Kids with neurological challenges tend to be overly connected to technology.  It is great to see them using their imagination to find endless ways of entertaining themselves outdoors and learning so much and socializing in nature.

The first Boy’s Retreat of 2014 was held the weekend of January 18-20th with 20 boys aged 6-13, 17 staff and 3 cooks.  With a fun twist added to a boot camp/ army theme, leadership staff Adam and Amanda took on the names “Commander Smarty Pants” and “Commander Fancy Pants.”  Activities ranged from designing a platoon flag, fort building, hitting a target with a snowball, an obstacle course, tobogganing, walking on the frozen lake out to Bird Island and a scavenger hunt.  The kids ate snowcones with maple syrup and were encouraged to use their incredible imaginations to the fullest playing in the winter wonderland.  A delicious highlight of the weekend was when Fred, a camper from our Teen Program who has Asperger’s and usually prefers to spend his time on solo projects, made french fries, gourmet grilled cheese and a special drink for all the campers and staff.

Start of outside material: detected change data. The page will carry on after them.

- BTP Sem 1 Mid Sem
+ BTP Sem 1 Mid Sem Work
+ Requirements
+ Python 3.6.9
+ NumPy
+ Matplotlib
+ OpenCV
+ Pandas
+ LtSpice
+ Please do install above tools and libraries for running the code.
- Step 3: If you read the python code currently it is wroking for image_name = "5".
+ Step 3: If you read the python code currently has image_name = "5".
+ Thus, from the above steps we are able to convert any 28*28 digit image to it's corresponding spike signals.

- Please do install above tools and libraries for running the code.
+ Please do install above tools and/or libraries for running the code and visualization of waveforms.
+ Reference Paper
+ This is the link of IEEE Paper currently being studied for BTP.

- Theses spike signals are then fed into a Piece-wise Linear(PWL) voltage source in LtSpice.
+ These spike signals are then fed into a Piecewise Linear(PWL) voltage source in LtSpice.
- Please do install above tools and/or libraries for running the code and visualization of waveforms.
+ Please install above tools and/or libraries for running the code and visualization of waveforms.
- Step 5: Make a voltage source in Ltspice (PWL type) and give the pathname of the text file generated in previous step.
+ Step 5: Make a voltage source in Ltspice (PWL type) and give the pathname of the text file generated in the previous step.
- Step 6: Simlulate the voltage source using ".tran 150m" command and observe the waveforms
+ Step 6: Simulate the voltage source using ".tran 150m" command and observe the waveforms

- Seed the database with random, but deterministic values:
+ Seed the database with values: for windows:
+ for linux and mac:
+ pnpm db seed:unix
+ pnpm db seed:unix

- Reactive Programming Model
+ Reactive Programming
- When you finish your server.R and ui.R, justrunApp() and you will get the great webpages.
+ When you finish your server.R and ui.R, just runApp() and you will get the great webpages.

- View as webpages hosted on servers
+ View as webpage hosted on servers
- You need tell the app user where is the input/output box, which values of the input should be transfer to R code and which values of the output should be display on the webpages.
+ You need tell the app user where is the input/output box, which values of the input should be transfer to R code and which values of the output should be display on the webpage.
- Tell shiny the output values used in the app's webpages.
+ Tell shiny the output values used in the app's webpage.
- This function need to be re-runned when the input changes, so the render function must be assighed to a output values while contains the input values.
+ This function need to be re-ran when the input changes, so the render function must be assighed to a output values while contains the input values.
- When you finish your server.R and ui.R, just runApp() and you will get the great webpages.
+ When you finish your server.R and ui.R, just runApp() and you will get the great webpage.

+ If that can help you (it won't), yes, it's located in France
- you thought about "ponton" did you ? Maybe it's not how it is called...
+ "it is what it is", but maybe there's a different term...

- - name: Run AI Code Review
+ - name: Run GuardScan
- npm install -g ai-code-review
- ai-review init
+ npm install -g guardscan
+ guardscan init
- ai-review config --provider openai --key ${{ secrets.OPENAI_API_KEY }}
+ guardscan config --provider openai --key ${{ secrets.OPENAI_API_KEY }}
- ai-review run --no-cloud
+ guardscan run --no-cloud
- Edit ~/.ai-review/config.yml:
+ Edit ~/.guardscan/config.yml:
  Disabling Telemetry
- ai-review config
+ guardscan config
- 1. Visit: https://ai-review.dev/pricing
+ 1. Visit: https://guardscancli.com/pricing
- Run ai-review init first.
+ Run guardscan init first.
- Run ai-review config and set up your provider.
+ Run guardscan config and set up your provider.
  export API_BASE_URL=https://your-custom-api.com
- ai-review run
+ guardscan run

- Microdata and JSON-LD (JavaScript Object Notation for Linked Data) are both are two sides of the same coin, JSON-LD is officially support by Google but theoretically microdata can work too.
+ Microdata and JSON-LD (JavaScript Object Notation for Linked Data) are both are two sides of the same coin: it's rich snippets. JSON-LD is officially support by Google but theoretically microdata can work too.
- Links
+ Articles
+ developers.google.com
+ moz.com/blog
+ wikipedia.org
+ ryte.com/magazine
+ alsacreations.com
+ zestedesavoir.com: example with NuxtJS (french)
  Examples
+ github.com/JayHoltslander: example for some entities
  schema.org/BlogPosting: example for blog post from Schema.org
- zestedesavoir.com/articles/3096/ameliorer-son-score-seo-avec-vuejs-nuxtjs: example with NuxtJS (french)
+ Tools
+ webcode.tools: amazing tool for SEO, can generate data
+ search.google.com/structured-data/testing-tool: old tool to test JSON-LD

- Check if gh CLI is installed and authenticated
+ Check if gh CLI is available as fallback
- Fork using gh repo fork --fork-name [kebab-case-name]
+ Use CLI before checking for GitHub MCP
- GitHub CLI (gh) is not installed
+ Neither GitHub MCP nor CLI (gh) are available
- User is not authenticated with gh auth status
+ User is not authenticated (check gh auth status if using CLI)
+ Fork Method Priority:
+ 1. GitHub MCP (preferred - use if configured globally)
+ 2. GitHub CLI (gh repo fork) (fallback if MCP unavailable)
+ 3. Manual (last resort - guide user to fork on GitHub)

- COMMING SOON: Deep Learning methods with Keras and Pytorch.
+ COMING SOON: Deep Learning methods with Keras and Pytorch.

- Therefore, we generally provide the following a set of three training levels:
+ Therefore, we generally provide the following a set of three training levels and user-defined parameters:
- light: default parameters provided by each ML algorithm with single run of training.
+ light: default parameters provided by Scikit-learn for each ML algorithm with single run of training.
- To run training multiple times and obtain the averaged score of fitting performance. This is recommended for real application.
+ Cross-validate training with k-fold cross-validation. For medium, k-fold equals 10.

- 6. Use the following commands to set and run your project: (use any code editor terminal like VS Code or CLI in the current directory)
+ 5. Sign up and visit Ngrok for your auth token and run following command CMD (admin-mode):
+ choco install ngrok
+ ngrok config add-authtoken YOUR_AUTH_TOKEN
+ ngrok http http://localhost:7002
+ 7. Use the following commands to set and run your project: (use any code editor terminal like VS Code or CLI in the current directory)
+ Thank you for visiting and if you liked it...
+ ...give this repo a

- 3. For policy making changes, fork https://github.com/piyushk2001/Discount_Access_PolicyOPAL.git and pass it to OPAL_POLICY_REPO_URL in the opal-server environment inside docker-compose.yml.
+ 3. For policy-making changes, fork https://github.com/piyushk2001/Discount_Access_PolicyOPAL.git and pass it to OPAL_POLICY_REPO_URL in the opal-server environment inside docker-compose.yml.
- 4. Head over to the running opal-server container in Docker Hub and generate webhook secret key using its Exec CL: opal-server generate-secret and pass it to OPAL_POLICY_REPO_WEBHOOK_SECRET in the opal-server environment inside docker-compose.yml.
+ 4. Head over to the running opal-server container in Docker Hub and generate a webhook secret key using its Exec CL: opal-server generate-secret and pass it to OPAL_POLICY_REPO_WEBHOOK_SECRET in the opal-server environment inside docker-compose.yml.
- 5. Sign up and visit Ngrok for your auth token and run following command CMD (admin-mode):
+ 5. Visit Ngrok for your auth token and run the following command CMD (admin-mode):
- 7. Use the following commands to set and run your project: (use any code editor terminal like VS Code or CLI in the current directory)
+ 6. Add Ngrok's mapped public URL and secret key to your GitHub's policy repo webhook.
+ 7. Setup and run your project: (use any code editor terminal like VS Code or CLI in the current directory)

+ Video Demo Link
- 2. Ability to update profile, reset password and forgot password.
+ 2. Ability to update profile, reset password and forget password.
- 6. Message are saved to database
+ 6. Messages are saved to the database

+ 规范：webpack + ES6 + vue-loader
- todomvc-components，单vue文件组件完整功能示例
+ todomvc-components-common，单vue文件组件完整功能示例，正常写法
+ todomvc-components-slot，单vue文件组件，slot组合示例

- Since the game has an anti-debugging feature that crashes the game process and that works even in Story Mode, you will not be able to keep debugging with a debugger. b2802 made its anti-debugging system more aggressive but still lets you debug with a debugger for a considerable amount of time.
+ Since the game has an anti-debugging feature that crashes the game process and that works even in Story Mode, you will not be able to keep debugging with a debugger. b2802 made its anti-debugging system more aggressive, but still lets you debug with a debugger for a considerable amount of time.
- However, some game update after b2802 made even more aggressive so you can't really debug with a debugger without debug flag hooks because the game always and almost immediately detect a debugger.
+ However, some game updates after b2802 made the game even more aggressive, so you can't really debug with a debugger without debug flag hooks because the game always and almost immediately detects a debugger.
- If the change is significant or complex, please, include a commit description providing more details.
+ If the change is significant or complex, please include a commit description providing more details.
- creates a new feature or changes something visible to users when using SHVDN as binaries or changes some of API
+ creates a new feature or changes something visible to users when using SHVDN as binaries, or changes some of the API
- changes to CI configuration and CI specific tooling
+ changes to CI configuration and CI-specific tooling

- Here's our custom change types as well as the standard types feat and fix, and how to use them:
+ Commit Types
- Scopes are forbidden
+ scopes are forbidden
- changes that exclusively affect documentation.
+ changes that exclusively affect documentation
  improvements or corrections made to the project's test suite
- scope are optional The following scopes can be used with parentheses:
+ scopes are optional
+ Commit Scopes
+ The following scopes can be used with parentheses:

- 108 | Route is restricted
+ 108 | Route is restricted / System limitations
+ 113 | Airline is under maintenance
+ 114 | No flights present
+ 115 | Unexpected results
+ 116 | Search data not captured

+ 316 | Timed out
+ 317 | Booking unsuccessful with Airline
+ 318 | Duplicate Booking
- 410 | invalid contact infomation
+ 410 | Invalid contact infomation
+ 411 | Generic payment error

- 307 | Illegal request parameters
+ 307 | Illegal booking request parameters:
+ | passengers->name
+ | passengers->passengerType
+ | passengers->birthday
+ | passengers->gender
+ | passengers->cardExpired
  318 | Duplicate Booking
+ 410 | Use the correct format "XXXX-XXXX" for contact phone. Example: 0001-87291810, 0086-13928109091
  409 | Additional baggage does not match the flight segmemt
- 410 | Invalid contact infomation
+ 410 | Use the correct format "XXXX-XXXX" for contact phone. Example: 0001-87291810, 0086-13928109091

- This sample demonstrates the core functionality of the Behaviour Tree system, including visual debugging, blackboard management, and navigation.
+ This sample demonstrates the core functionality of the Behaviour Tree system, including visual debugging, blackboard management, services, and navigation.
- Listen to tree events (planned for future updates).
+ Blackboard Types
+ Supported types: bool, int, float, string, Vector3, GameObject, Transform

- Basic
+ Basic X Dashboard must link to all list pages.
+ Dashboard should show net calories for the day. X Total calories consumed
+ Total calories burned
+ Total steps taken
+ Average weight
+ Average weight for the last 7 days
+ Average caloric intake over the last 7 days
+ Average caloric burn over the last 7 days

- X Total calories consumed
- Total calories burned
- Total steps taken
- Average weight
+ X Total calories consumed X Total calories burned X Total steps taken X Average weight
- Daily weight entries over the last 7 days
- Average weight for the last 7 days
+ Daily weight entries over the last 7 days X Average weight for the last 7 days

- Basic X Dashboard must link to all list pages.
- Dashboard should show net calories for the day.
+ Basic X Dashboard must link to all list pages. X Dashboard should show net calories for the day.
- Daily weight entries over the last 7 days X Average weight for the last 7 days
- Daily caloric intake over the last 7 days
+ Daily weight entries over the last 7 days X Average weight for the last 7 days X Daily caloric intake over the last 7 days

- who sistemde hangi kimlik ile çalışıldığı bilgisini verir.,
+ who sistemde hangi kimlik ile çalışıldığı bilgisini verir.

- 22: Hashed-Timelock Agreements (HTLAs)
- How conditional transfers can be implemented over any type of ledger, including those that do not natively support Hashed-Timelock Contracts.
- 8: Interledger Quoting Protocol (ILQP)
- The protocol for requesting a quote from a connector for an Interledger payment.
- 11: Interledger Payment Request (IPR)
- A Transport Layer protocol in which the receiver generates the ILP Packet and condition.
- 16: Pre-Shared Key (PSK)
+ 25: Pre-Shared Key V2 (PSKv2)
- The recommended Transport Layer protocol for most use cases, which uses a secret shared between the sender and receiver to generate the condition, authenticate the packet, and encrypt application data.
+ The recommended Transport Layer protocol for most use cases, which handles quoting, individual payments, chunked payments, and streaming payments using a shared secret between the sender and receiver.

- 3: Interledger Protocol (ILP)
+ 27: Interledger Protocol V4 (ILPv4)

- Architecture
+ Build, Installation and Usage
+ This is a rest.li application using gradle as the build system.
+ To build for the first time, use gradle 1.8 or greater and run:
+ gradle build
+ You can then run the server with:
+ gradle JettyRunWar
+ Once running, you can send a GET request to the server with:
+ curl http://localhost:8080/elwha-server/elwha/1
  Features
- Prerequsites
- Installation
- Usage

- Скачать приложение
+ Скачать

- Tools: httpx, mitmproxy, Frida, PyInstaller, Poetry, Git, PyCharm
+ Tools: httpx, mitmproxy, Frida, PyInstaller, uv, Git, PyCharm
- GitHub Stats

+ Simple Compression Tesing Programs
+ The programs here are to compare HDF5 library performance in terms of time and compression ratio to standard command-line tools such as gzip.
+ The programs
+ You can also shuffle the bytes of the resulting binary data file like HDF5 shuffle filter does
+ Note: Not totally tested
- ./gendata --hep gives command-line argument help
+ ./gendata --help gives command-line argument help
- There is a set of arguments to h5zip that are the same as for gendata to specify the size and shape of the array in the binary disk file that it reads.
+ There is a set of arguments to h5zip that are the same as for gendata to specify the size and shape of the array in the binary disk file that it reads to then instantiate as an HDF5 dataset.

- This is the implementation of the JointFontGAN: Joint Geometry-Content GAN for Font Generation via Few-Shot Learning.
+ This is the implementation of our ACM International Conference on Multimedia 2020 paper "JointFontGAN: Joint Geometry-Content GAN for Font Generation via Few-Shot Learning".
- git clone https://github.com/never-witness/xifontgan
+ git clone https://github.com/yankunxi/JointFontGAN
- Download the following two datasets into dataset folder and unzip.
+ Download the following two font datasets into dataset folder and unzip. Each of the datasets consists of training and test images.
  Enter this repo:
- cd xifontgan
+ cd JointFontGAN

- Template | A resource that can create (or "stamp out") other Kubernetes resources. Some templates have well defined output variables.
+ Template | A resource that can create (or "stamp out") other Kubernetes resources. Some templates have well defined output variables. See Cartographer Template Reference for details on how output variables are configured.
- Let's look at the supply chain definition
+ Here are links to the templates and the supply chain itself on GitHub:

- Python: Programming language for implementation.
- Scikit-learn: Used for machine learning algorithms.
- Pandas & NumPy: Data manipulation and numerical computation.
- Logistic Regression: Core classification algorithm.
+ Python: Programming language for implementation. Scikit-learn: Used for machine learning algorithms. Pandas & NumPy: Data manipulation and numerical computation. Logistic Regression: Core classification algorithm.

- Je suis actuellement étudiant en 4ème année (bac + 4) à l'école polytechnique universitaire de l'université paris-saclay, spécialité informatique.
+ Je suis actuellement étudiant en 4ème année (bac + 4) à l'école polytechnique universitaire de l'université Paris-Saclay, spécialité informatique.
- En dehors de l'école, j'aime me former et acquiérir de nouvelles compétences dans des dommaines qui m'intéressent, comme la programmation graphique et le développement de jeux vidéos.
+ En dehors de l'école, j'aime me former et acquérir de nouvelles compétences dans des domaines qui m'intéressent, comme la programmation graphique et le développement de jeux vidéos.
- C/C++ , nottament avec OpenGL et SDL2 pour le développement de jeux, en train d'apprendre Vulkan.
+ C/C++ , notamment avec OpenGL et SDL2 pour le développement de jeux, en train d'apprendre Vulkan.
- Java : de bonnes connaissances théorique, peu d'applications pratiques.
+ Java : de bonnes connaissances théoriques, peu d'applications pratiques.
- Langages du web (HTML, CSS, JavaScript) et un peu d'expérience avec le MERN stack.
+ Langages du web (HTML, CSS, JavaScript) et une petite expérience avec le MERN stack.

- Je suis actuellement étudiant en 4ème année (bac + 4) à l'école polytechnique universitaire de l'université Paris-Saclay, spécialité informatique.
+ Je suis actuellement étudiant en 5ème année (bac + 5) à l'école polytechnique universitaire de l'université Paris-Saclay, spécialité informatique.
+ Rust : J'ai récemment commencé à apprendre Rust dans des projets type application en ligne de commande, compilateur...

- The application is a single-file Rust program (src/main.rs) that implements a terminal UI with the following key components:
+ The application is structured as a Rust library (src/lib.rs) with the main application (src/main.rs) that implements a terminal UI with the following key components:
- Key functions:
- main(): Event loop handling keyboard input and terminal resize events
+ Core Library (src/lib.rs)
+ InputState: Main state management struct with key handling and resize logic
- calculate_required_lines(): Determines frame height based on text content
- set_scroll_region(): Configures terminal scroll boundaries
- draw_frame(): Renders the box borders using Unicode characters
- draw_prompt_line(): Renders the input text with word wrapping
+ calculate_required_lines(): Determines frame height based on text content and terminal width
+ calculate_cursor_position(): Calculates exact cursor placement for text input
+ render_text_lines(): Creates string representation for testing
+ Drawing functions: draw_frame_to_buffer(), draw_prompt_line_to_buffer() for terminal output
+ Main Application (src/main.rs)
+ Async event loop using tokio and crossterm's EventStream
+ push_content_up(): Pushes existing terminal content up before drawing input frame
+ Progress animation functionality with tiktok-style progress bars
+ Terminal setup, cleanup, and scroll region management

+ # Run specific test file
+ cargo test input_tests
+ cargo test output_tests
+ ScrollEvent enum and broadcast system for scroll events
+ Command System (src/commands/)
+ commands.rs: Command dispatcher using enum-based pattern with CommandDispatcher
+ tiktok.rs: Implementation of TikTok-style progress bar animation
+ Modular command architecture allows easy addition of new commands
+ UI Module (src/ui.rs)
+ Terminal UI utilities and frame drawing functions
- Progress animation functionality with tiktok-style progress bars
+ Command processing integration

February 7-9, 2014 was Autism Retreat.  Thirteen campers aged 7 to 18, 14 staff and 3 cooks shared a wonderful weekend with the theme of celebrating all the holidays that take place at this time of the year:  Diwali, Chinese New Year, Christmas, Hanukkah and Kwanza.  There were many “holiday” activities for the kids to choose from based on their interest level and functioning.  A delight for the kids was an afternoon at the YMCA for swimming, which was a huge success.  A highlight of the weekend was during our Hanukkah hour when 10 year old camper Andrew made latkes for everyone and was so happy to be able to give back.  Shout out to Cody for his incredibly detailed and beautiful mosaic made during Diwali. Everyone had a great time.

Camp Winston is magic.  Here kids experience growth that does not happen elsewhere. At home these kids are ridiculed and don’t feel they belong.  Here kids and staff feel the love and everyone has fun.